In citing the U.S. policy shift, Xinhua said that on Jan. 5, 2012, Obama "unveiled a strategic defense guideline that vowed a stronger military presence in the Asia-Pacific region despite defense budget cuts." It went on to say in June, U.S. Defense Secretary Leon Panetta announced that by 2020, the U.S. Navy would reposition its forces from a roughly 50-50 percent split between the Pacific and the Atlantic to about a 60-40 split.
The news agency also noted Obama's November visits to Thailand, Myanmar and Cambodia, where he highlighted "Asia's growing importance to the U.S.'s global strategy."
The rebalancing, or the Asia-Pacific pivot, comes as the United States winds down war operations in Afghanistan and Iraq and at a time of China's growing military might and assertion of territorial claims in the South China Sea and the East China Sea.
U.S. Navy Adm. Samuel J. Locklear III, commander of the U.S. Pacific Command, has said the policy underscores that the United States is, and will remain, a Pacific power, while stressing it is not aimed at any nation.
The Chinese official media in the past has bitterly attacked the policy.

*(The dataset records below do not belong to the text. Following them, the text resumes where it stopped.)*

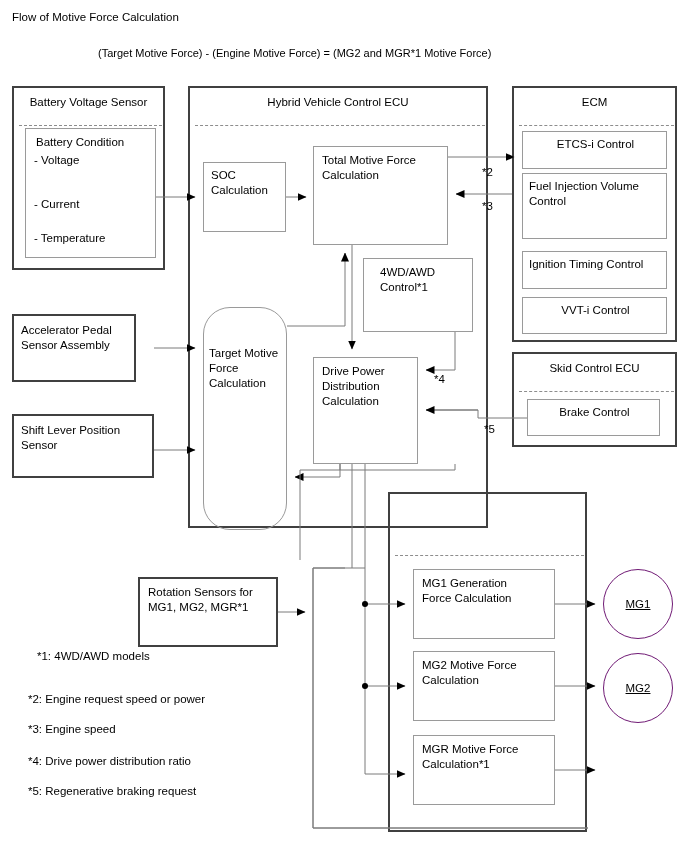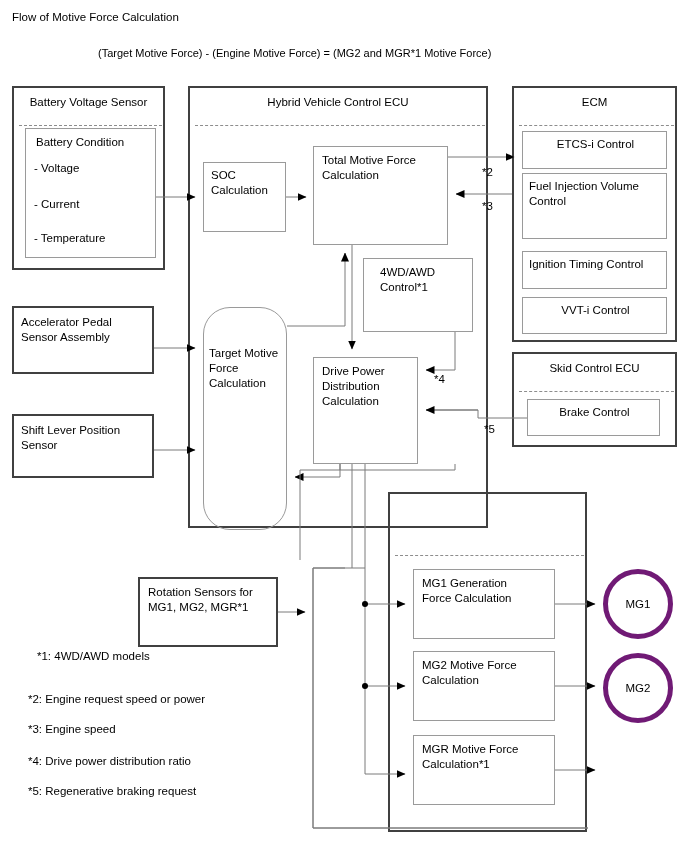"- Voltage" div.btxt { top: 32px -> 24px }
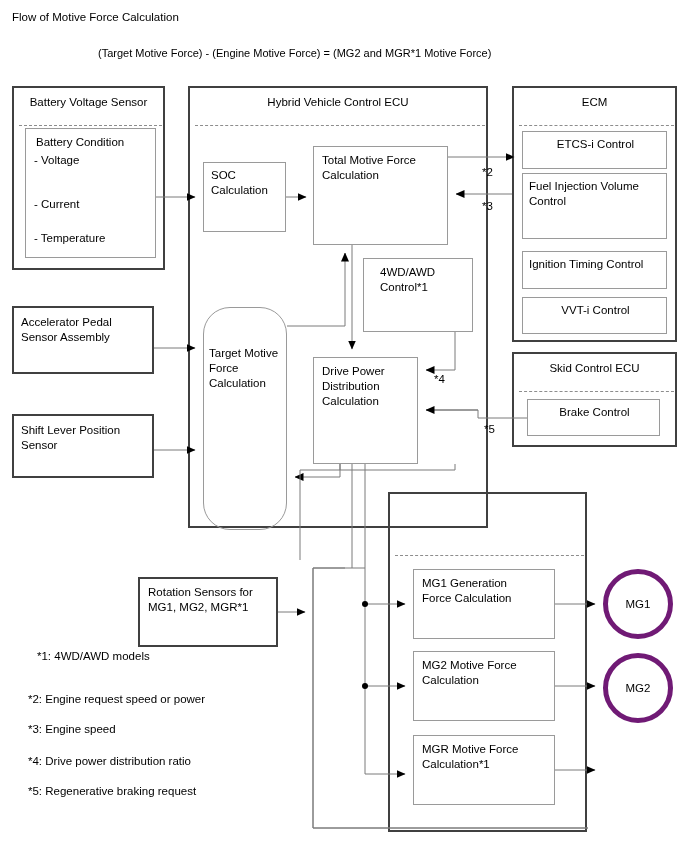"Accelerator Pedal" div.box { top: 306px -> 314px; width: 142px -> 124px }
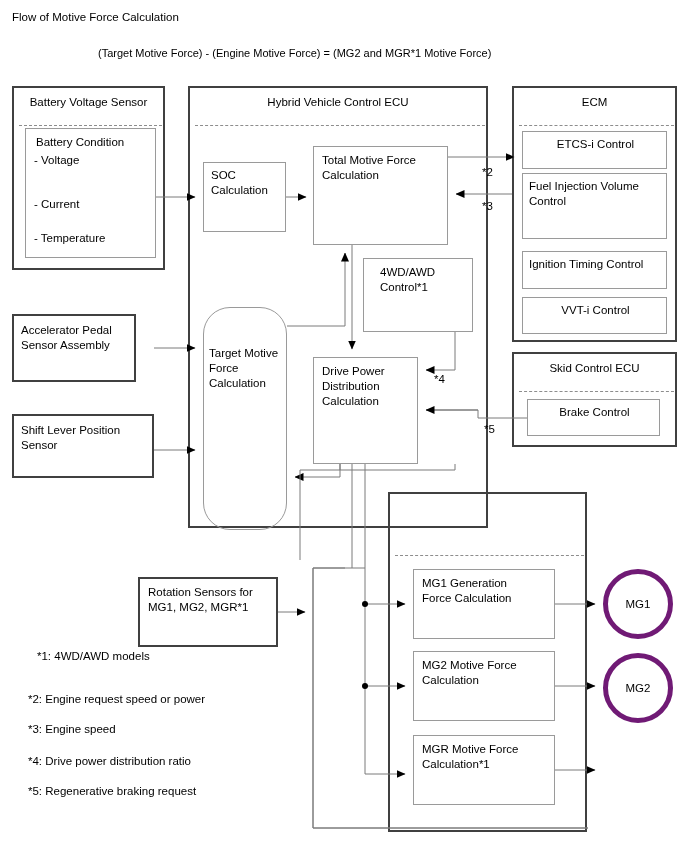"MG1" .circle { border: 5px solid #701a75 -> 1px solid #701a75; text-decoration: none -> underline }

Other stories on the Xinhua list included "Egypt's Muslim Brotherhood comes to power" (No. 2); "Religious issues trigger anti-U.S. wave" in places like Afghanistan, Pakistan, and Benghazi, Libya (No. 3); "U.S. Mars Rover touches down on Red Planet (No. 4); "Russia becomes official member of WTO (No. 5); "Japan's 'Island purchase' challenges post-war international order" (No. 6); "Syria's anti-govt. revolt accelerates into armed conflict" (No. 7); "China's 18TH CPC national congress attracts world attention" (No. 8); and "Doha climate talks reach agreement on 2nd period of Kyoto Protocol" (No. 9).